Content starts
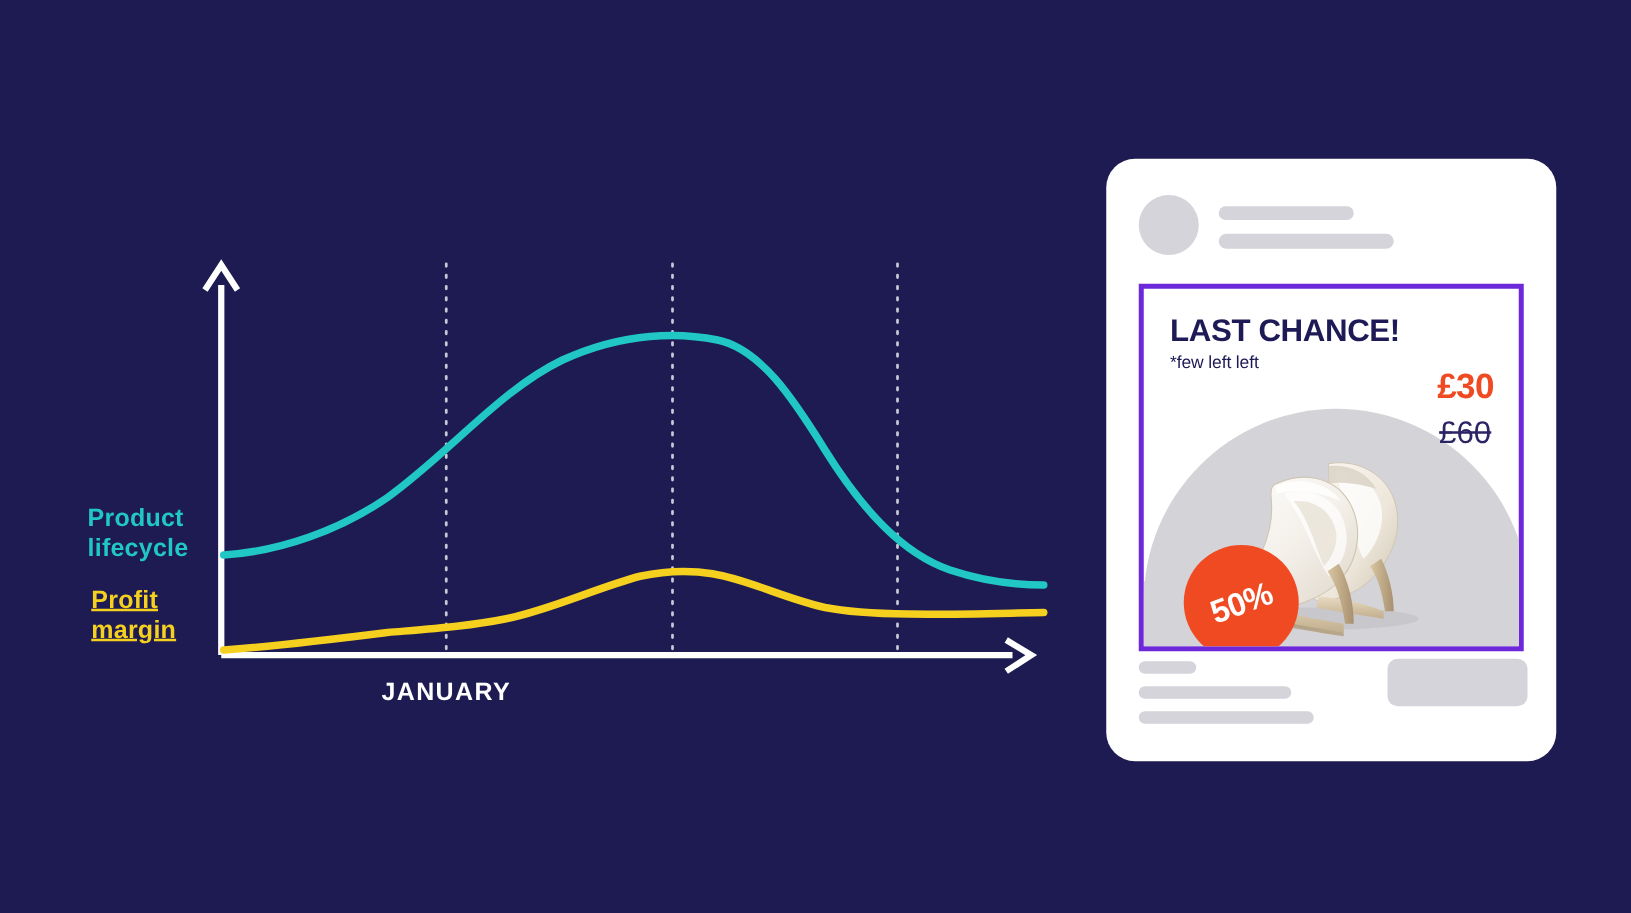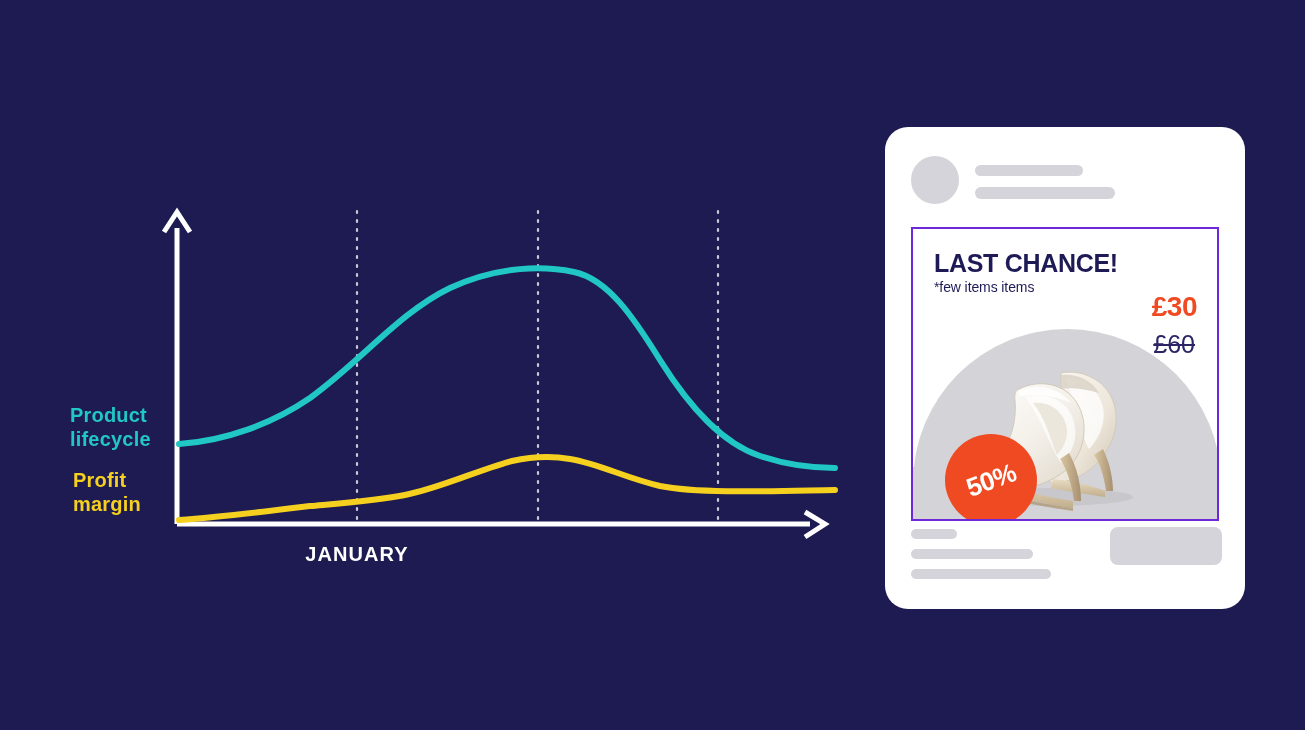"LAST CHANCE!" #image-panel { border: 2px solid #6d28d9 -> 4px solid #6d28d9 }
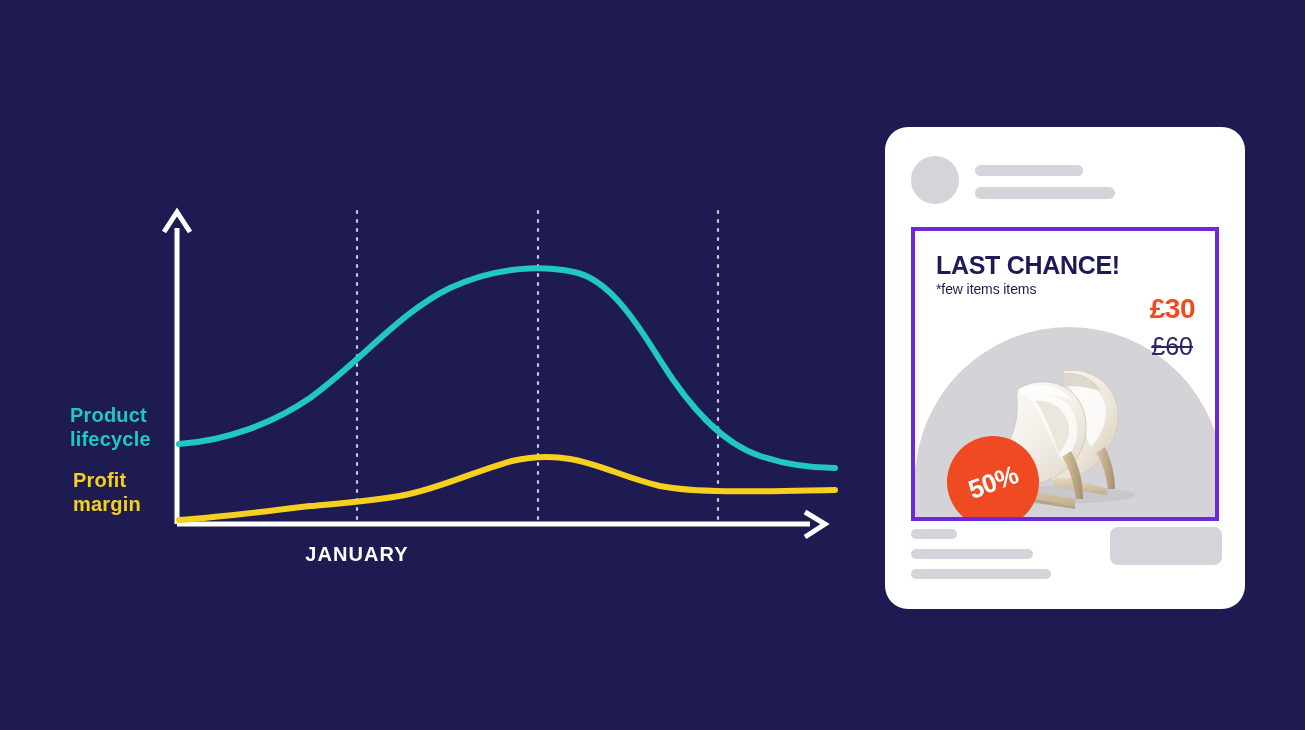"*few items items" div { text: items items -> left left }
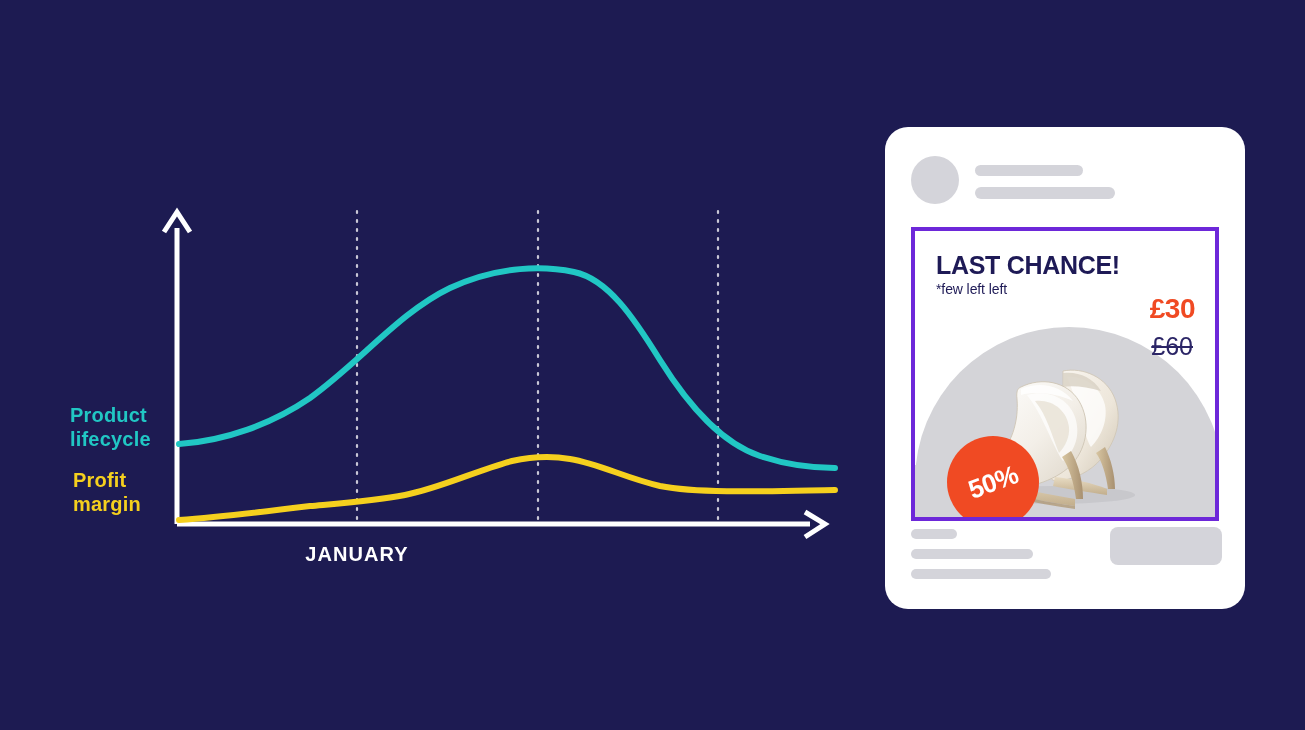"Profit" #legend-profit { text-decoration: none -> underline }
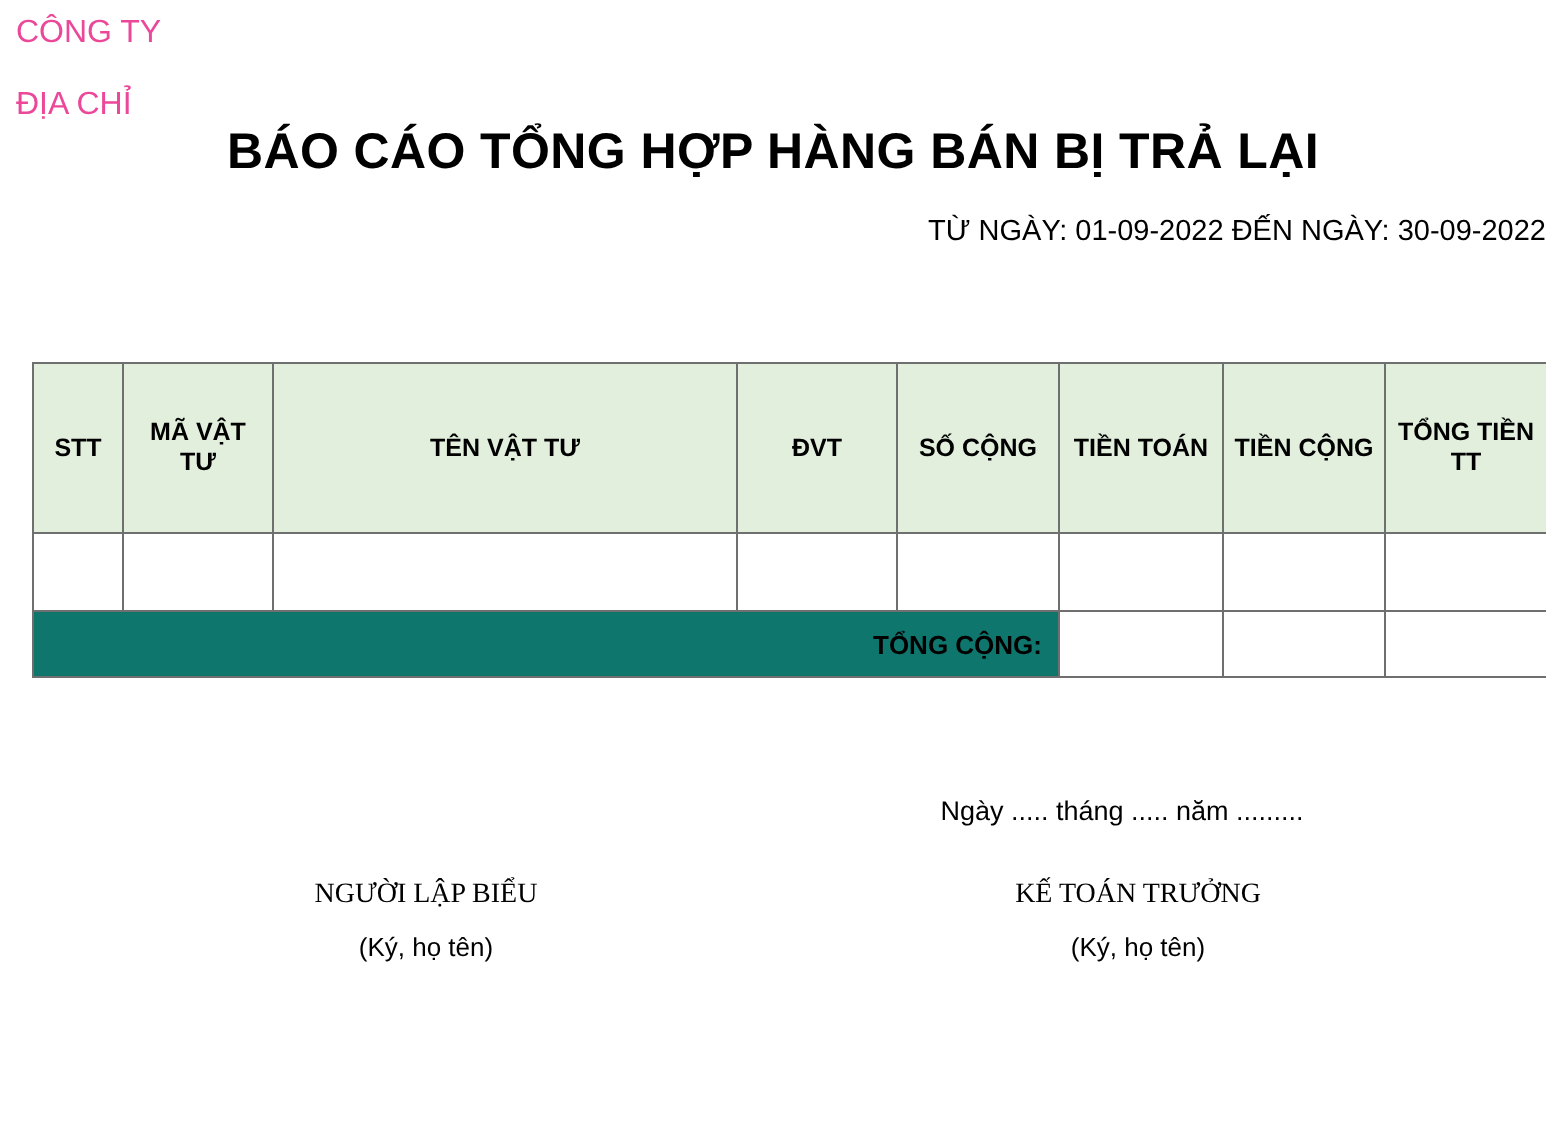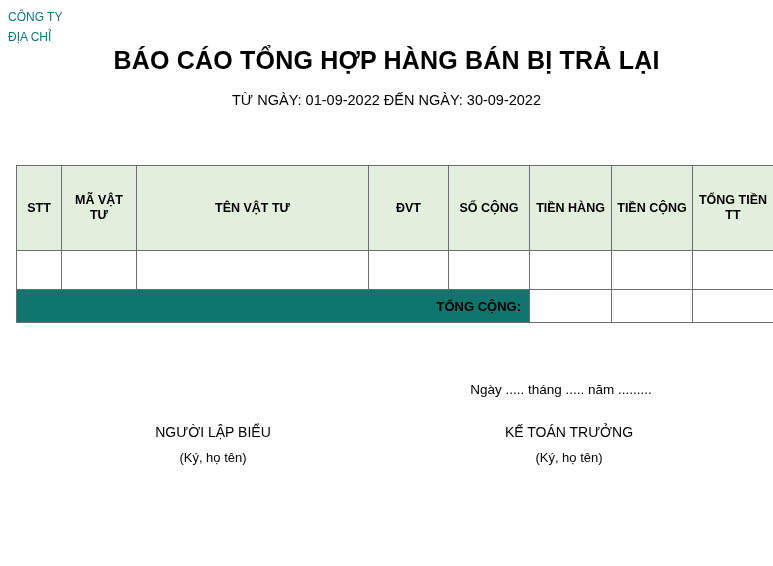"CÔNG TY" .company-line { color: #0f766e -> #ec4899; font-size: 12px -> 16px }
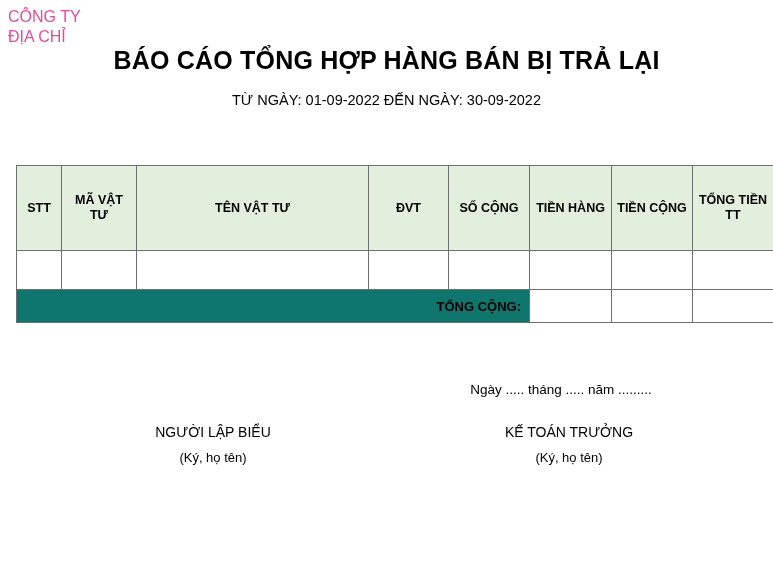"ĐỊA CHỈ" .company-address { margin-top: 4px -> 20px }
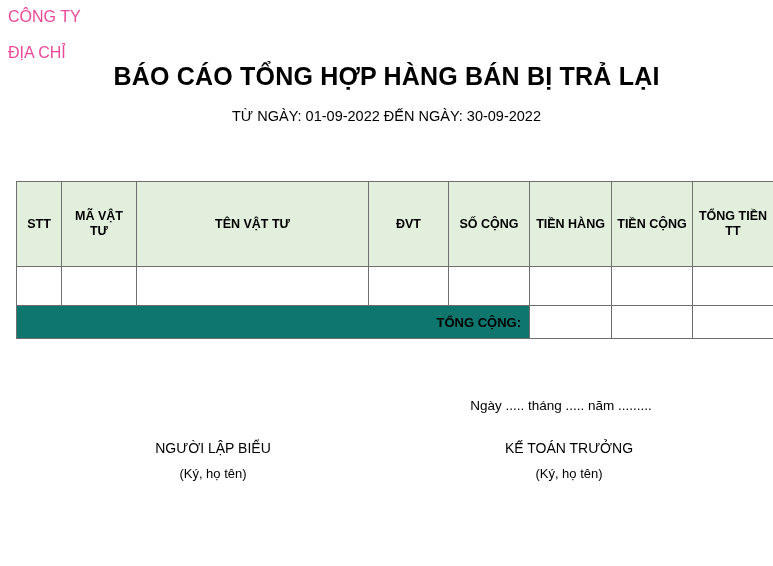"TỪ NGÀY: 01-09-2022 ĐẾN NGÀY:" .report-period { text-align: none -> right }
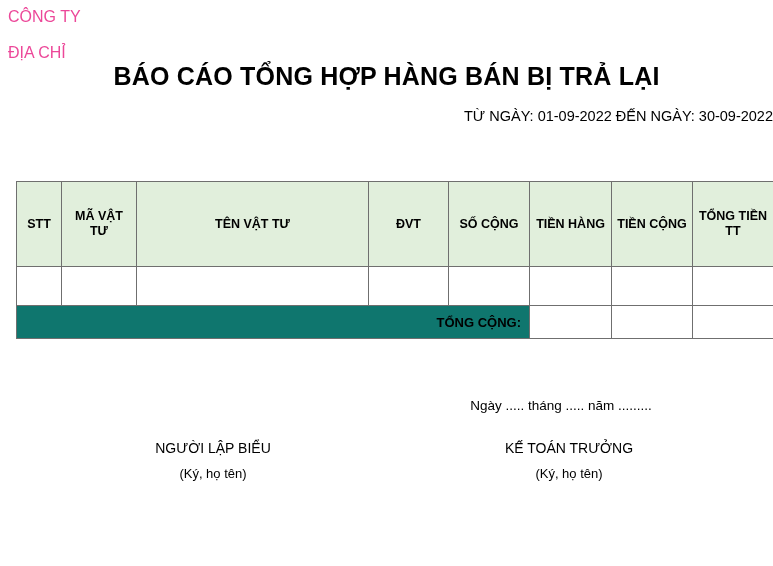"TIỀN HÀNG" th { text: HÀNG -> TOÁN }
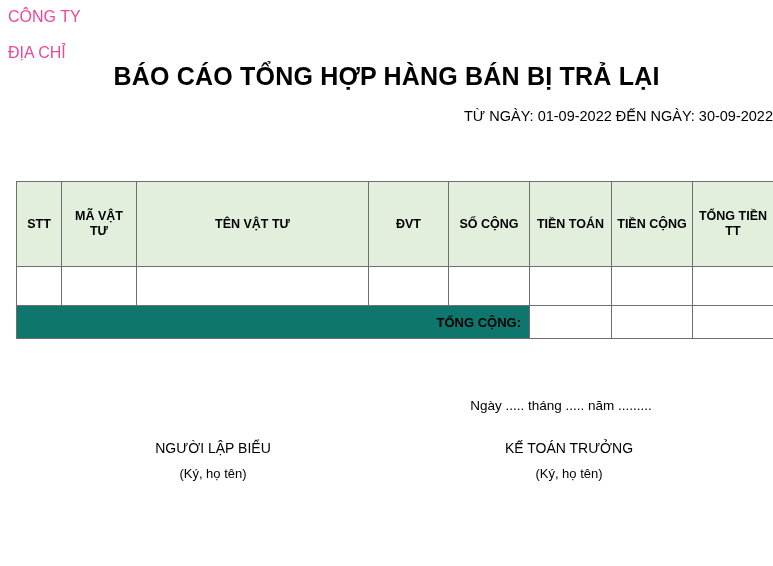"NGƯỜI LẬP BIỂU" .sign-role { font-family: none -> Liberation Serif, serif }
Content ends
**Exercise:** What belongs in the answer is each line above from the line with "text: items items" to the line with "text: HÀNG ->", inclusive, reproduced exactly and free of pictures.

**Reply:**
"*few items items" div { text: items items -> left left }
"Profit" #legend-profit { text-decoration: none -> underline }
"CÔNG TY" .company-line { color: #0f766e -> #ec4899; font-size: 12px -> 16px }
"ĐỊA CHỈ" .company-address { margin-top: 4px -> 20px }
"TỪ NGÀY: 01-09-2022 ĐẾN NGÀY:" .report-period { text-align: none -> right }
"TIỀN HÀNG" th { text: HÀNG -> TOÁN }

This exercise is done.